I have been thinking a lot about my first addiction recently. It developed when I was seven years old and is connected to my earliest, most spectacular act of self-sabotage.
When I was seven, I was diagnosed with asthma. I was given two different inhalers to use regularly. One was a preventative medicine, to be taken twice daily, to stop me having asthma attacks. It tasted disgusting, and I hated it. The other was the reliever, designed to enable my airways to open when I had trouble breathing. I was only supposed to use this occasionally. This tasted sweet and delicious. I already had a powerful sweet tooth, so was very keen on the sweet medication, and rapidly became dependent. And I mean totally dependent.
Within a very short space of time, the realization that I didn’t have it with me could trigger a panic attack that would see me needing emergency hospital treatment. (Being British, I am fortunate to benefit from free healthcare. I might have behaved differently had I grown up in the US.)
Fast forward and ten years later, I was in a relationship with a manchild I didn’t feel worthy of and felt quite intimidated by in lots of ways. He cheated on me, a lot, and didn’t always treat me well and yet I felt constantly insecure in our relationship.
Whenever we argued (which was quite often) I would go off with a friend and smoke. You might think that someone who has grown up with asthma would steer clear of smoking. I did it because I knew he hated smoking, and it would really piss him off. Maybe deep down I was hoping he’d catch me and end the relationship, I don’t know. According to breath expert Max Strom, when we smoke we push down our emotions. I was clearly repressing a great deal about how I was feeling in that relationship. And after we split up, he went to war with me over our son. As he almost destroyed me in the process, I started smoking (and drinking, and taking other drugs) a lot more.
With the new friends, I discovered the delights of marijuana. Combined with alcohol, it felt like I had found my soulmates. As I took those deep breaths, taking that marijuana smoke into my lungs, I would feel my turmoil evaporating in the smoke I blew out of my mouth. Being an out of time, born too late, wannabe sixties hippy, I was able to convince myself that smoking weed and taking acid connected me to my musical heroes.
Throughout all this, of course, I still had asthma. It wasn’t likely to improve when I was assaulting my lungs with tobacco and weed on a daily basis! I would hold my inhaler in one hand, a joint in the other, puffing on both within minutes.
I would sometimes take a blast on my inhaler mid-smoke so I could carry on, rather than seeing it as the clear sign that my body was struggling.
It took me a long time to accept that I was an addicted smoker—until my first attempt to quit after about ten years of smoking. I was VERY good at denial, as my 20 years of “I’m not an alcoholic, I just like a drink” raging alcoholism will attest to.
At about 35, I made yoga a regular part of my life because I wanted to learn to breathe after yet another asthma attack. Of course, I could have done myself a lot of favors by giving up smoking, but my addicted brain didn’t see that as a viable option. Yoga would help me breathe, so Yoga was the perfect solution.

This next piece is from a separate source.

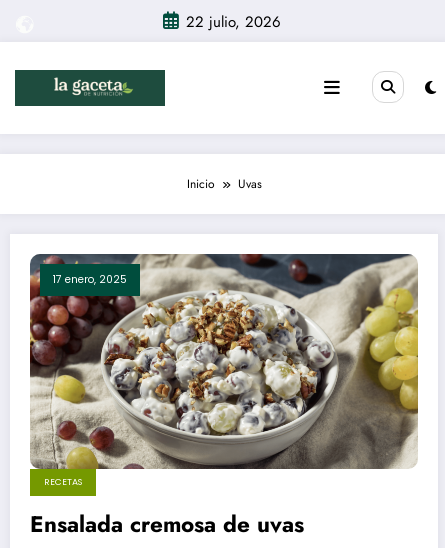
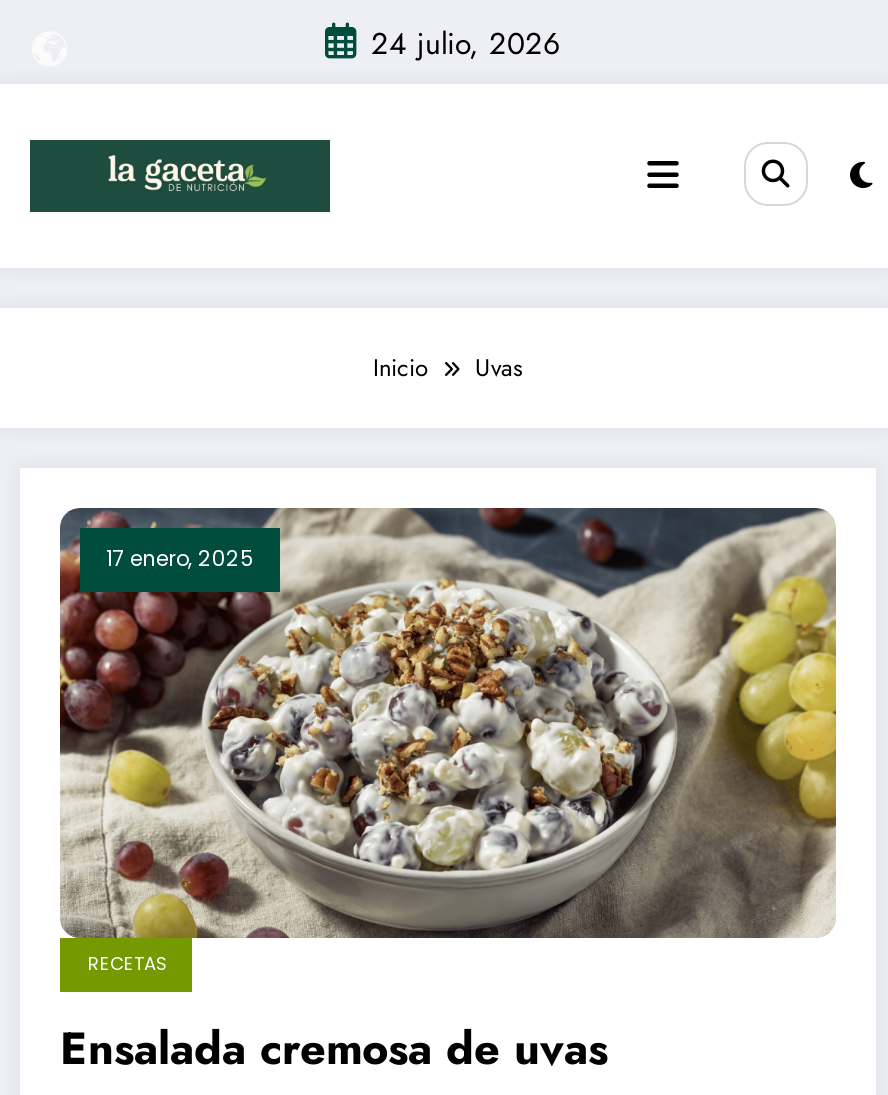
- 22 julio, 2026
+ 24 julio, 2026
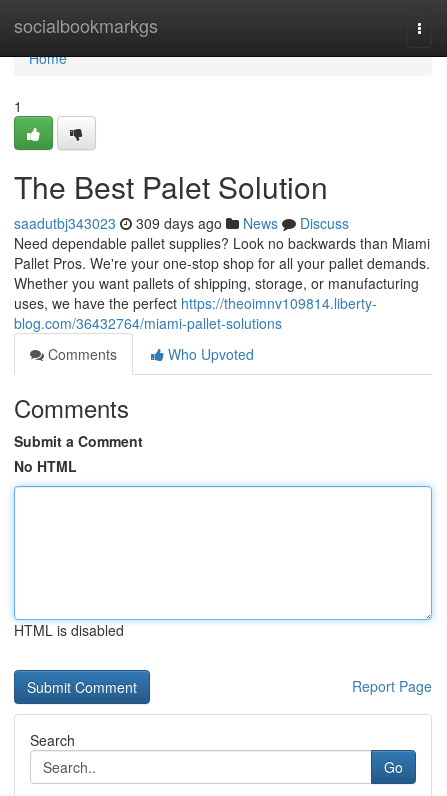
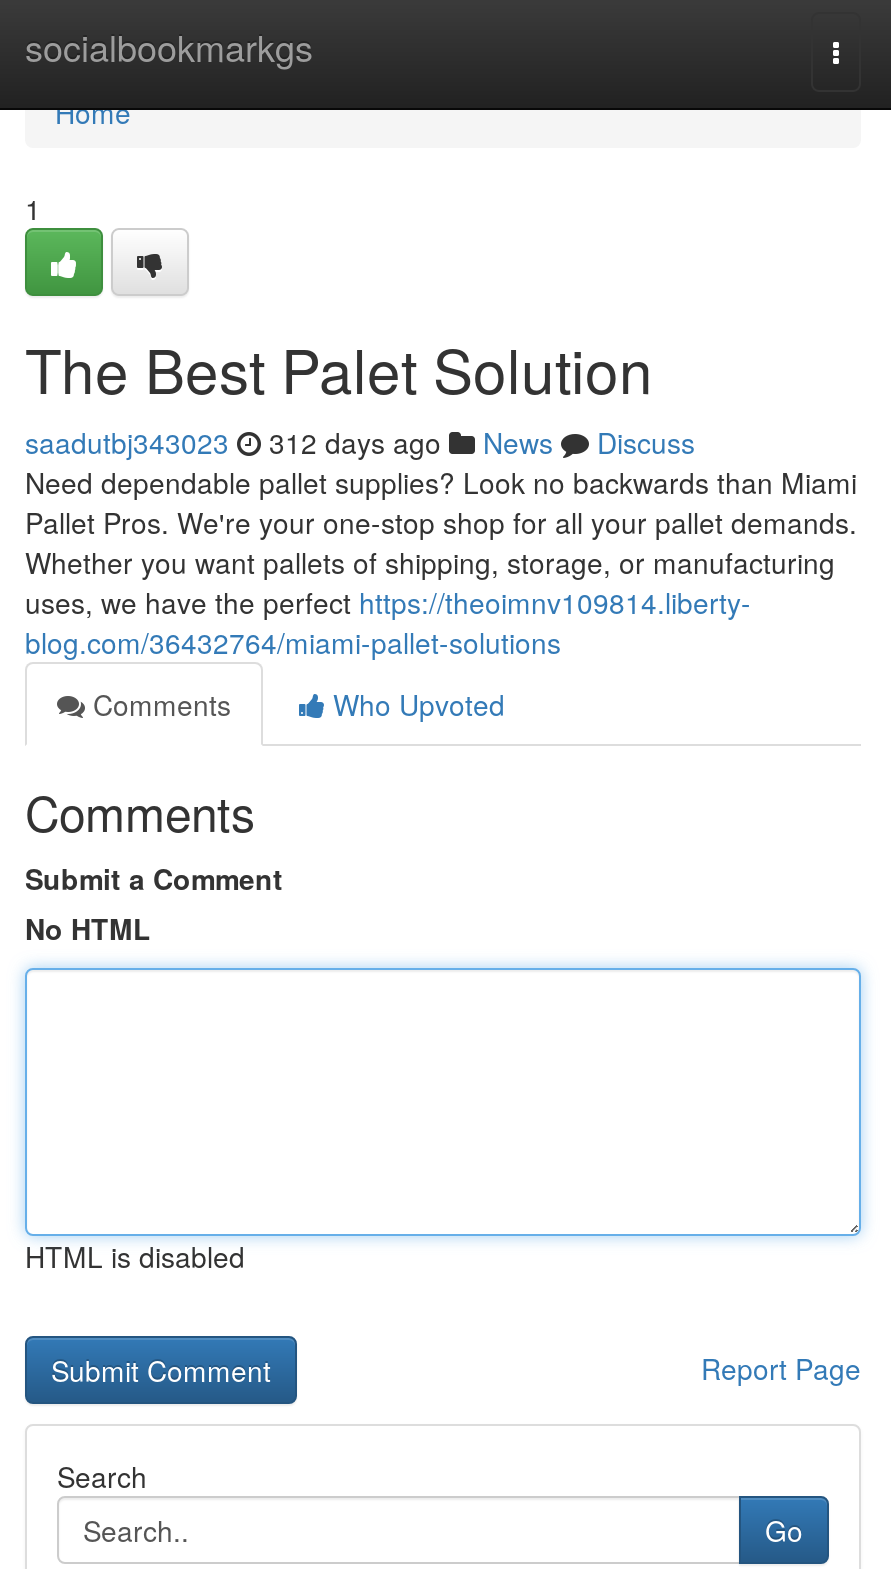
- saadutbj343023 309 days ago News Discuss
+ saadutbj343023 312 days ago News Discuss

When the breakdown I had in 2013 rendered me incapable of full-time work, and I was looking for another career. Yoga seemed like the perfect option. I loved it, and wanted to teach it. It would be a good way to keep myself calm and grounded, something I desperately needed.
I spent a lot of time working with my breath. My lung capacity increased as I learned a wide range of breathing techniques. As my breath improved, so did my ability to deal with stress, to get a good night’s sleep and to relax. As I learned to breathe deeply, I wanted to smoke much less. My need for alcohol faded as I learned to deal with stress and I also learned to like myself at last.
Seven months into my training, I was able to quit drinking and smoking on the same day. I had always thought this would be impossible!
I know that learning to breathe was key to my recovery. It has transformed my health and well-being in so many ways. I look better, healthier and younger at 45 than I did at 35 when I was drinking and smoking! I have reduced my inhaler use considerably, and have reduced my emotional dependence on it.
In 2016, when on my first visit to India, I got a tattoo on my wrist. It was a celebration of so much. I was sober. I had just published a book. I was in India. Life felt good, and I wanted to celebrate that.
But above all, it was a celebration of my breath, and the strength and recovery I had found in it. Whenever I feel overwhelmed, I look at it and remember I have all I need to find peace in myself.
We all need to breathe to live, but if you learn to breathe well, it can help you to thrive. It can give you the space to relax, release tension and just be. In Yoga, prana, the life force that comes to us through the breath, is seen as a golden energy.
I think of my breath as the golden thread in my life, connecting addiction and self-sabotage to recovery and self-discovery.
What can you find in your breath?
Take a few deep breaths now and see how it makes you feel.